_Action item_. For this exercise, return all the data word for word, with images left out.
========
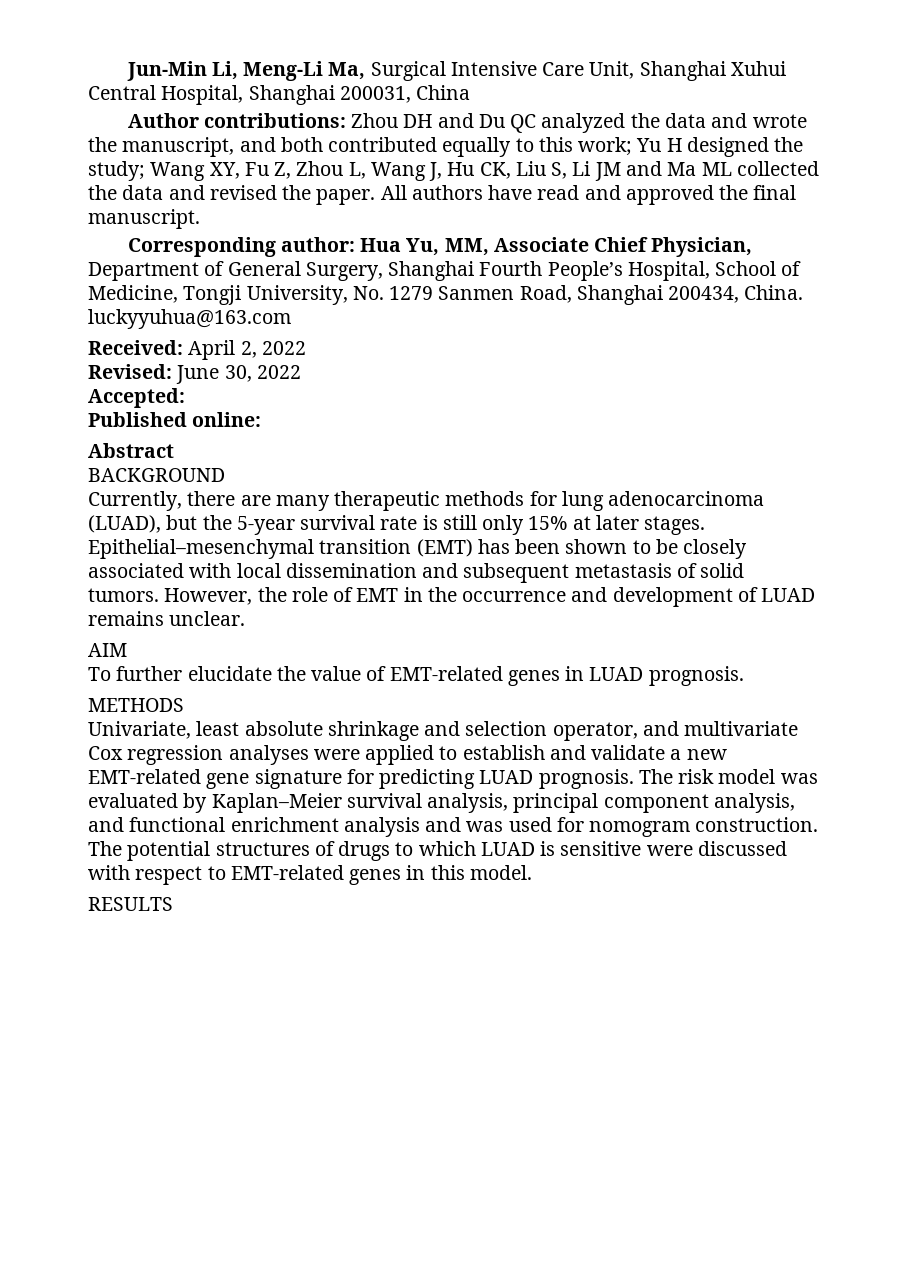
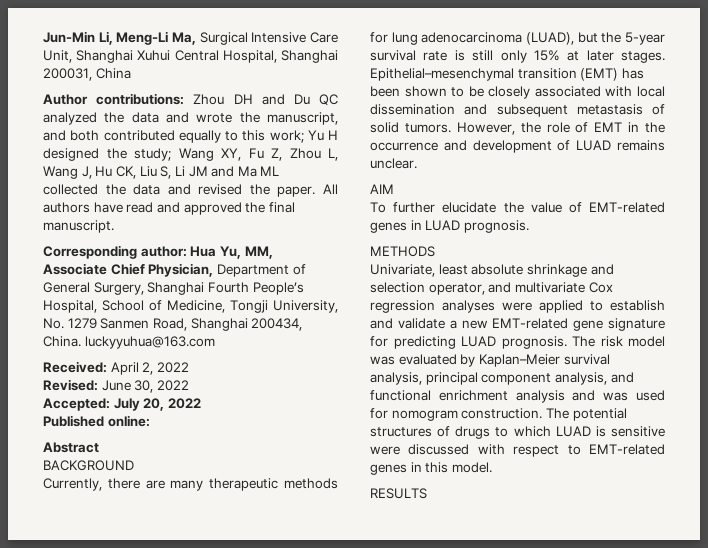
- Accepted:
+ Accepted: July 20, 2022

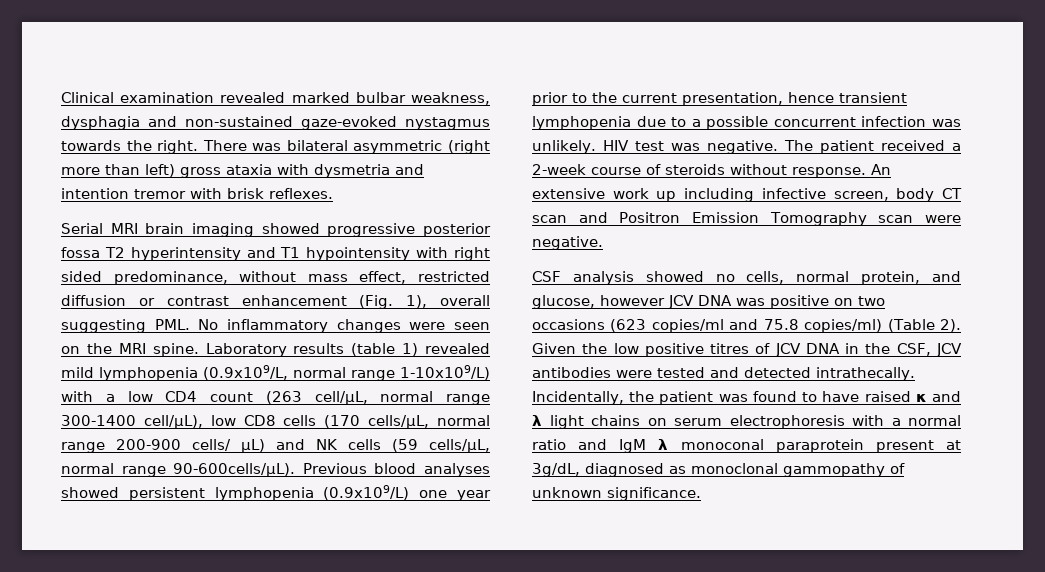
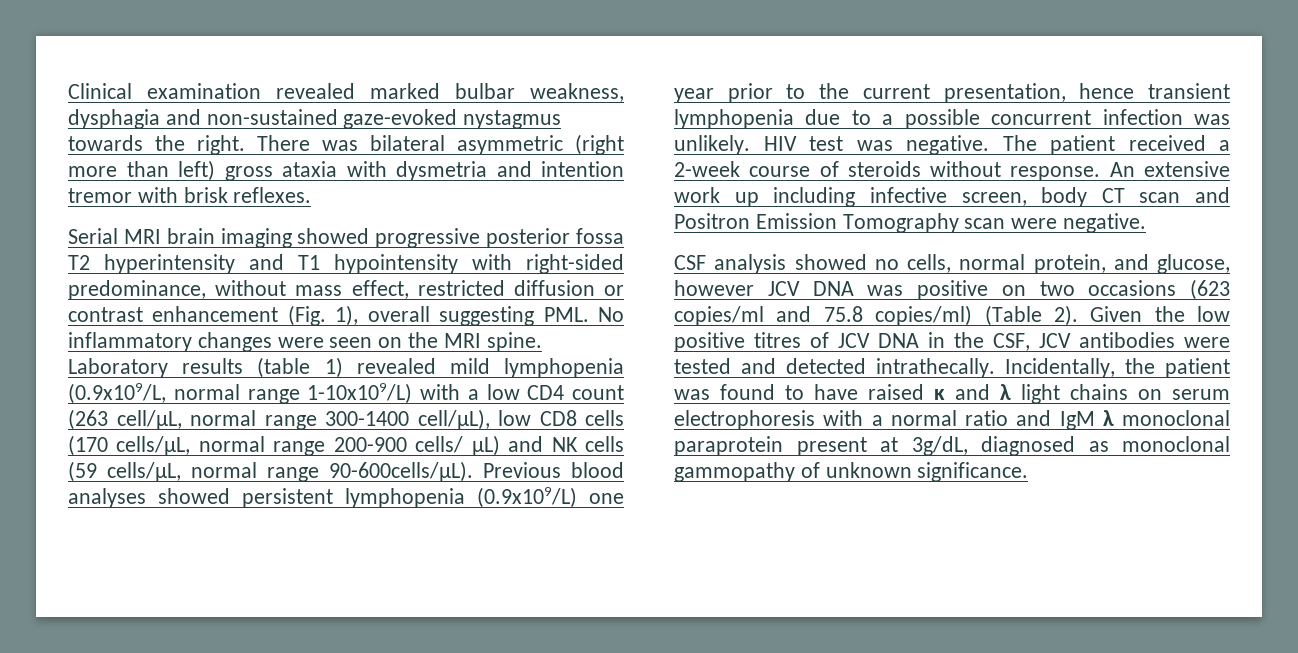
- Serial MRI brain imaging showed progressive posterior fossa T2 hyperintensity and T1 hypointensity with right sided predominance, without mass effect, restricted diffusion or contrast enhancement (Fig. 1), overall suggesting PML. No inflammatory changes were seen on the MRI spine.
+ Serial MRI brain imaging showed progressive posterior fossa T2 hyperintensity and T1 hypointensity with right-sided predominance, without mass effect, restricted diffusion or contrast enhancement (Fig. 1), overall suggesting PML. No inflammatory changes were seen on the MRI spine.
- Incidentally, the patient was found to have raised κ and λ light chains on serum electrophoresis with a normal ratio and IgM λ monoconal paraprotein present at 3g/dL, diagnosed as monoclonal gammopathy of unknown significance.
+ Incidentally, the patient was found to have raised κ and λ light chains on serum electrophoresis with a normal ratio and IgM λ monoclonal paraprotein present at 3g/dL, diagnosed as monoclonal gammopathy of unknown significance.

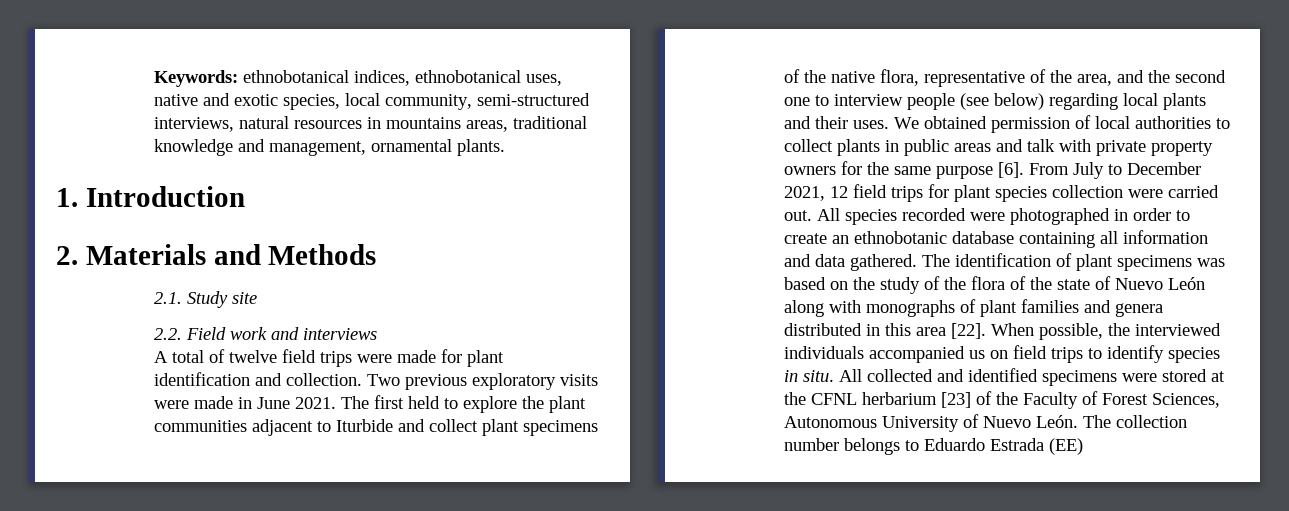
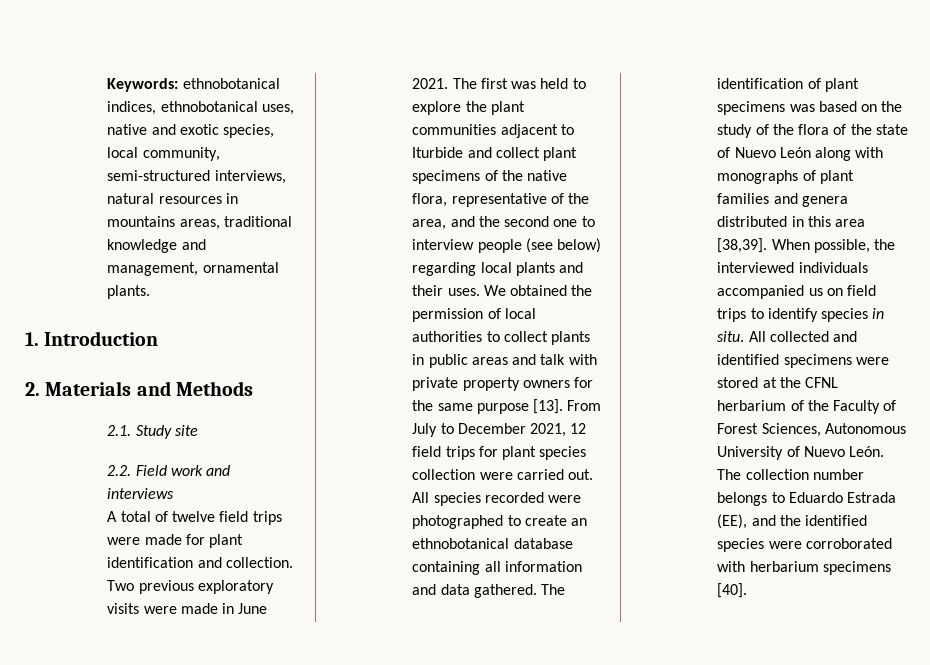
- The first held to explore the plant communities adjacent to Iturbide and collect plant specimens of the native flora, representative of the area, and the second one to interview people (see below) regarding local plants and their uses.
+ The first was held to explore the plant communities adjacent to Iturbide and collect plant specimens of the native flora, representative of the area, and the second one to interview people (see below) regarding local plants and their uses.
- We obtained permission of local authorities to collect plants in public areas and talk with private property owners for the same purpose [6].
+ We obtained the permission of local authorities to collect plants in public areas and talk with private property owners for the same purpose [13].
- All species recorded were photographed in order to create an ethnobotanic database containing all information and data gathered.
+ All species recorded were photographed to create an ethnobotanical database containing all information and data gathered.
- The identification of plant specimens was based on the study of the flora of the state of Nuevo León along with monographs of plant families and genera distributed in this area [22].
+ The identification of plant specimens was based on the study of the flora of the state of Nuevo León along with monographs of plant families and genera distributed in this area [38,39].
- All collected and identified specimens were stored at the CFNL herbarium [23] of the Faculty of Forest Sciences, Autonomous University of Nuevo León.
+ All collected and identified specimens were stored at the CFNL herbarium of the Faculty of Forest Sciences, Autonomous University of Nuevo León.
- The collection number belongs to Eduardo Estrada (EE)
+ The collection number belongs to Eduardo Estrada (EE), and the identified species were corroborated with herbarium specimens [40].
========
_Response below_.
- Accepted:
+ Accepted: July 20, 2022

- Serial MRI brain imaging showed progressive posterior fossa T2 hyperintensity and T1 hypointensity with right sided predominance, without mass effect, restricted diffusion or contrast enhancement (Fig. 1), overall suggesting PML. No inflammatory changes were seen on the MRI spine.
+ Serial MRI brain imaging showed progressive posterior fossa T2 hyperintensity and T1 hypointensity with right-sided predominance, without mass effect, restricted diffusion or contrast enhancement (Fig. 1), overall suggesting PML. No inflammatory changes were seen on the MRI spine.
- Incidentally, the patient was found to have raised κ and λ light chains on serum electrophoresis with a normal ratio and IgM λ monoconal paraprotein present at 3g/dL, diagnosed as monoclonal gammopathy of unknown significance.
+ Incidentally, the patient was found to have raised κ and λ light chains on serum electrophoresis with a normal ratio and IgM λ monoclonal paraprotein present at 3g/dL, diagnosed as monoclonal gammopathy of unknown significance.

- The first held to explore the plant communities adjacent to Iturbide and collect plant specimens of the native flora, representative of the area, and the second one to interview people (see below) regarding local plants and their uses.
+ The first was held to explore the plant communities adjacent to Iturbide and collect plant specimens of the native flora, representative of the area, and the second one to interview people (see below) regarding local plants and their uses.
- We obtained permission of local authorities to collect plants in public areas and talk with private property owners for the same purpose [6].
+ We obtained the permission of local authorities to collect plants in public areas and talk with private property owners for the same purpose [13].
- All species recorded were photographed in order to create an ethnobotanic database containing all information and data gathered.
+ All species recorded were photographed to create an ethnobotanical database containing all information and data gathered.
- The identification of plant specimens was based on the study of the flora of the state of Nuevo León along with monographs of plant families and genera distributed in this area [22].
+ The identification of plant specimens was based on the study of the flora of the state of Nuevo León along with monographs of plant families and genera distributed in this area [38,39].
- All collected and identified specimens were stored at the CFNL herbarium [23] of the Faculty of Forest Sciences, Autonomous University of Nuevo León.
+ All collected and identified specimens were stored at the CFNL herbarium of the Faculty of Forest Sciences, Autonomous University of Nuevo León.
- The collection number belongs to Eduardo Estrada (EE)
+ The collection number belongs to Eduardo Estrada (EE), and the identified species were corroborated with herbarium specimens [40].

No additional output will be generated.